Nowadays nearly everyone has a tattoo (or many tattoos) and I've noticed that the people who have them love to share the stories of their significance with anyone who expresses an interest. I remember when I started dating Danny Rampage. He was the first guy I had ever dated who had tattoos and as such, I saw myself as partnering up with a real badass! We spent an entire evening sitting at my dining room table, drinking cheap wine, as he described the history and meaning behind the many art pieces which adorn his body. I found it both interesting & charming. 

The closest I've ever come to following through with a tattoo was when my grandma died. We were incredibly close and I wanted to honor her in some way. She was an accomplished painter and making art together was one of our favorite pastimes. We would spend hours in her basement- a glass of wine in one hand and a paintbrush in the other, Bob Ross gently cooing in the background.

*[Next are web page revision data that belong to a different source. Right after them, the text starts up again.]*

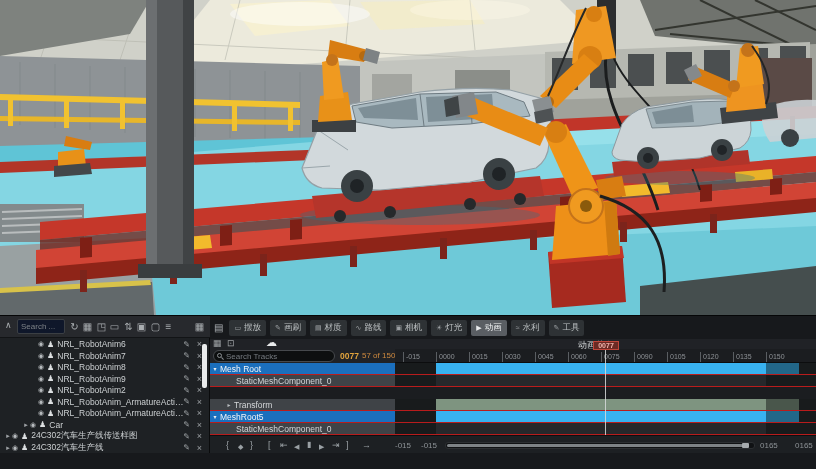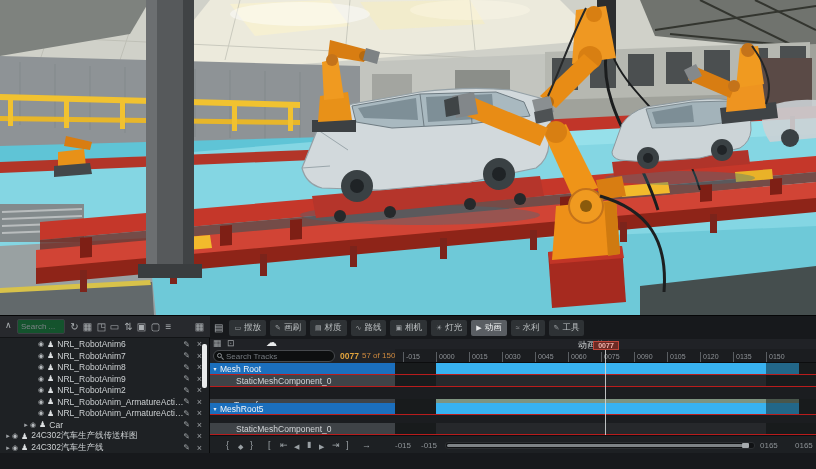--- a/index.html
+++ b/index.html
@@ -14,7 +14,7 @@
   #lp{position:absolute;left:0;top:0;width:210px;height:137px;background:#1e2124;border-right:1px solid #0a0b0c;}
   #lp-head{position:absolute;left:0;top:0;width:210px;height:22px;background:#27292d;border-bottom:1px solid #121416;}
   .chev{position:absolute;left:5px;top:4px;color:#a7abae;font-size:9px;cursor:pointer;}
-  #lp-search{position:absolute;left:17px;top:3px;width:48px;height:15px;background:#14532d;border:1px solid #3b3f43;border-radius:2px;color:#9aa0a4;font-size:8px;padding:0 3px;}
+  #lp-search{position:absolute;left:17px;top:3px;width:48px;height:15px;background:#0f172a;border:1px solid #3b3f43;border-radius:2px;color:#9aa0a4;font-size:8px;padding:0 3px;}
   #lp-search::placeholder{color:#7d8287;}
   .tbi{position:absolute;top:3px;width:13px;height:15px;color:#a9adb0;font-size:10px;line-height:15px;text-align:center;cursor:pointer;}
   .tree-row{position:absolute;left:0;width:210px;height:12px;display:flex;align-items:center;color:#ccd0d2;font-size:8.5px;white-space:nowrap;cursor:pointer;}

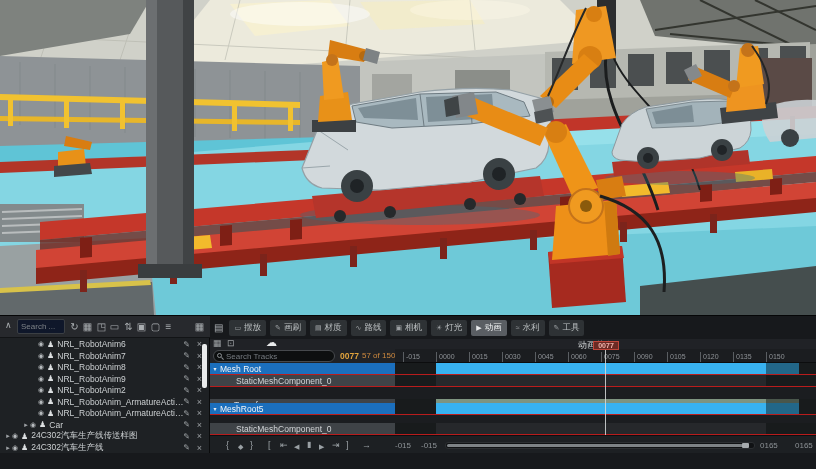--- a/index.html
+++ b/index.html
@@ -498,7 +498,7 @@
               <div class="dimR"></div>
             </div>
         </div>
-        <div class="trk" style="top:40px">
+        <div class="trk" style="top:48px">
           <div class="trk-name hdr">
               <span class="trk-arrow">▾</span>
               <span>MeshRoot5</span>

Rather than signing her work with her initials in the bottom right corner of the canvas, she would paint three birds in the upper left. This was her signature. I thought that to keep her close, I would have three birds tattooed on the back of my neck so that she would always be behind me... guiding me. But I didn't do it. Maybe someday I will, but for now, I'll keep the needles at bay and live vicariously through those of you who have sat in the chair and received the ink that is now part of your personal narrative. I always love hearing your stories of why it's there.